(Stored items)
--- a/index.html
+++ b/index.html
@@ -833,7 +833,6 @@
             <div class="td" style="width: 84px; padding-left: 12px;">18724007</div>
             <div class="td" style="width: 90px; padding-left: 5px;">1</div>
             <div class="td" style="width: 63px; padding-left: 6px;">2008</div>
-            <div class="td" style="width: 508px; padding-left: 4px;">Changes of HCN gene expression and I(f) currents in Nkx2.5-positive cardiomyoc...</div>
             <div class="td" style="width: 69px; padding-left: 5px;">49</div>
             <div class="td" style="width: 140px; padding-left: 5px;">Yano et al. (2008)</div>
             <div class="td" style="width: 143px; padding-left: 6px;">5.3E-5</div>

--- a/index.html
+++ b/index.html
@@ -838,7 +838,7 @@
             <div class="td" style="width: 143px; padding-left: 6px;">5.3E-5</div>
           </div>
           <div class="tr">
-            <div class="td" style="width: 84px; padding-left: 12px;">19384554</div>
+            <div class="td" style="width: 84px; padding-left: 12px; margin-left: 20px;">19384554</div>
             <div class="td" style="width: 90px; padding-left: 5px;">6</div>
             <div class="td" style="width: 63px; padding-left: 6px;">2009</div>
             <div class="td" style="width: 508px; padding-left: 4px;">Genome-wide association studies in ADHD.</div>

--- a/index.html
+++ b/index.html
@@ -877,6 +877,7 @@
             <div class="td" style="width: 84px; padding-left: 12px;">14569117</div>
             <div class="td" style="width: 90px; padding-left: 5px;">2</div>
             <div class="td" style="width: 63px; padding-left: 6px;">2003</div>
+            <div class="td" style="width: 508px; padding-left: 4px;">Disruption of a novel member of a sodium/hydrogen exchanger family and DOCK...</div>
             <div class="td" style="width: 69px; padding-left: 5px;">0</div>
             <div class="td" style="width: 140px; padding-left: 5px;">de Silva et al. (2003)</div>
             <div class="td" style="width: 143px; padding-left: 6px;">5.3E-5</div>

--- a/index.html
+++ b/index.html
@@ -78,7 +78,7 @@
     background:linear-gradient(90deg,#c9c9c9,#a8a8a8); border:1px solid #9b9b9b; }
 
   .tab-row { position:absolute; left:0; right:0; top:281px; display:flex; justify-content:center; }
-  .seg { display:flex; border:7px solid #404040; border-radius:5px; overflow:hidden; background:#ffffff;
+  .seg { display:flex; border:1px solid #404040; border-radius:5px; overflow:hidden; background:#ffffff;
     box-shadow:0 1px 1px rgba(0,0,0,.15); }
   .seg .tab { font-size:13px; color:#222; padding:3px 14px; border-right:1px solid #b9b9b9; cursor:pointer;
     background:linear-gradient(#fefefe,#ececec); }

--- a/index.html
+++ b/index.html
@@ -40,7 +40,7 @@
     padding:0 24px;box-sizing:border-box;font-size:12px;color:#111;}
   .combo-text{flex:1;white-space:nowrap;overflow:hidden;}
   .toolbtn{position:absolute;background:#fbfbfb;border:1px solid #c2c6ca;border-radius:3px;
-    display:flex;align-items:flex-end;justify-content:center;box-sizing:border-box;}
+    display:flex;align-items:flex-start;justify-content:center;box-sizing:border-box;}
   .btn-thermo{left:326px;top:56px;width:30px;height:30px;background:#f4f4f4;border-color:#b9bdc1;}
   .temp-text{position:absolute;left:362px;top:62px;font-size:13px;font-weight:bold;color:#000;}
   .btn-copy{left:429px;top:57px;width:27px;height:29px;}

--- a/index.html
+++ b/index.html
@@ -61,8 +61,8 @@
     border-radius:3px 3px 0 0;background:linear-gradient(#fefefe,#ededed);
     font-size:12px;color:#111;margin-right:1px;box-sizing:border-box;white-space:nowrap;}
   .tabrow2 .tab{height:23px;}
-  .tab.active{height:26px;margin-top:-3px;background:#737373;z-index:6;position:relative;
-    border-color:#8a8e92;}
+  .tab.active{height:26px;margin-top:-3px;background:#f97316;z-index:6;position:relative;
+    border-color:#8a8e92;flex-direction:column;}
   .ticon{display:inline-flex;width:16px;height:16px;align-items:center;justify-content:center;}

### Assignment
Repeat all the entries exactly as given.

### Solution for this task
--- a/index.html
+++ b/index.html
@@ -833,7 +833,6 @@
             <div class="td" style="width: 84px; padding-left: 12px;">18724007</div>
             <div class="td" style="width: 90px; padding-left: 5px;">1</div>
             <div class="td" style="width: 63px; padding-left: 6px;">2008</div>
-            <div class="td" style="width: 508px; padding-left: 4px;">Changes of HCN gene expression and I(f) currents in Nkx2.5-positive cardiomyoc...</div>
             <div class="td" style="width: 69px; padding-left: 5px;">49</div>
             <div class="td" style="width: 140px; padding-left: 5px;">Yano et al. (2008)</div>
             <div class="td" style="width: 143px; padding-left: 6px;">5.3E-5</div>

--- a/index.html
+++ b/index.html
@@ -838,7 +838,7 @@
             <div class="td" style="width: 143px; padding-left: 6px;">5.3E-5</div>
           </div>
           <div class="tr">
-            <div class="td" style="width: 84px; padding-left: 12px;">19384554</div>
+            <div class="td" style="width: 84px; padding-left: 12px; margin-left: 20px;">19384554</div>
             <div class="td" style="width: 90px; padding-left: 5px;">6</div>
             <div class="td" style="width: 63px; padding-left: 6px;">2009</div>
             <div class="td" style="width: 508px; padding-left: 4px;">Genome-wide association studies in ADHD.</div>

--- a/index.html
+++ b/index.html
@@ -877,6 +877,7 @@
             <div class="td" style="width: 84px; padding-left: 12px;">14569117</div>
             <div class="td" style="width: 90px; padding-left: 5px;">2</div>
             <div class="td" style="width: 63px; padding-left: 6px;">2003</div>
+            <div class="td" style="width: 508px; padding-left: 4px;">Disruption of a novel member of a sodium/hydrogen exchanger family and DOCK...</div>
             <div class="td" style="width: 69px; padding-left: 5px;">0</div>
             <div class="td" style="width: 140px; padding-left: 5px;">de Silva et al. (2003)</div>
             <div class="td" style="width: 143px; padding-left: 6px;">5.3E-5</div>

--- a/index.html
+++ b/index.html
@@ -78,7 +78,7 @@
     background:linear-gradient(90deg,#c9c9c9,#a8a8a8); border:1px solid #9b9b9b; }
 
   .tab-row { position:absolute; left:0; right:0; top:281px; display:flex; justify-content:center; }
-  .seg { display:flex; border:7px solid #404040; border-radius:5px; overflow:hidden; background:#ffffff;
+  .seg { display:flex; border:1px solid #404040; border-radius:5px; overflow:hidden; background:#ffffff;
     box-shadow:0 1px 1px rgba(0,0,0,.15); }
   .seg .tab { font-size:13px; color:#222; padding:3px 14px; border-right:1px solid #b9b9b9; cursor:pointer;
     background:linear-gradient(#fefefe,#ececec); }

--- a/index.html
+++ b/index.html
@@ -40,7 +40,7 @@
     padding:0 24px;box-sizing:border-box;font-size:12px;color:#111;}
   .combo-text{flex:1;white-space:nowrap;overflow:hidden;}
   .toolbtn{position:absolute;background:#fbfbfb;border:1px solid #c2c6ca;border-radius:3px;
-    display:flex;align-items:flex-end;justify-content:center;box-sizing:border-box;}
+    display:flex;align-items:flex-start;justify-content:center;box-sizing:border-box;}
   .btn-thermo{left:326px;top:56px;width:30px;height:30px;background:#f4f4f4;border-color:#b9bdc1;}
   .temp-text{position:absolute;left:362px;top:62px;font-size:13px;font-weight:bold;color:#000;}
   .btn-copy{left:429px;top:57px;width:27px;height:29px;}

--- a/index.html
+++ b/index.html
@@ -61,8 +61,8 @@
     border-radius:3px 3px 0 0;background:linear-gradient(#fefefe,#ededed);
     font-size:12px;color:#111;margin-right:1px;box-sizing:border-box;white-space:nowrap;}
   .tabrow2 .tab{height:23px;}
-  .tab.active{height:26px;margin-top:-3px;background:#737373;z-index:6;position:relative;
-    border-color:#8a8e92;}
+  .tab.active{height:26px;margin-top:-3px;background:#f97316;z-index:6;position:relative;
+    border-color:#8a8e92;flex-direction:column;}
   .ticon{display:inline-flex;width:16px;height:16px;align-items:center;justify-content:center;}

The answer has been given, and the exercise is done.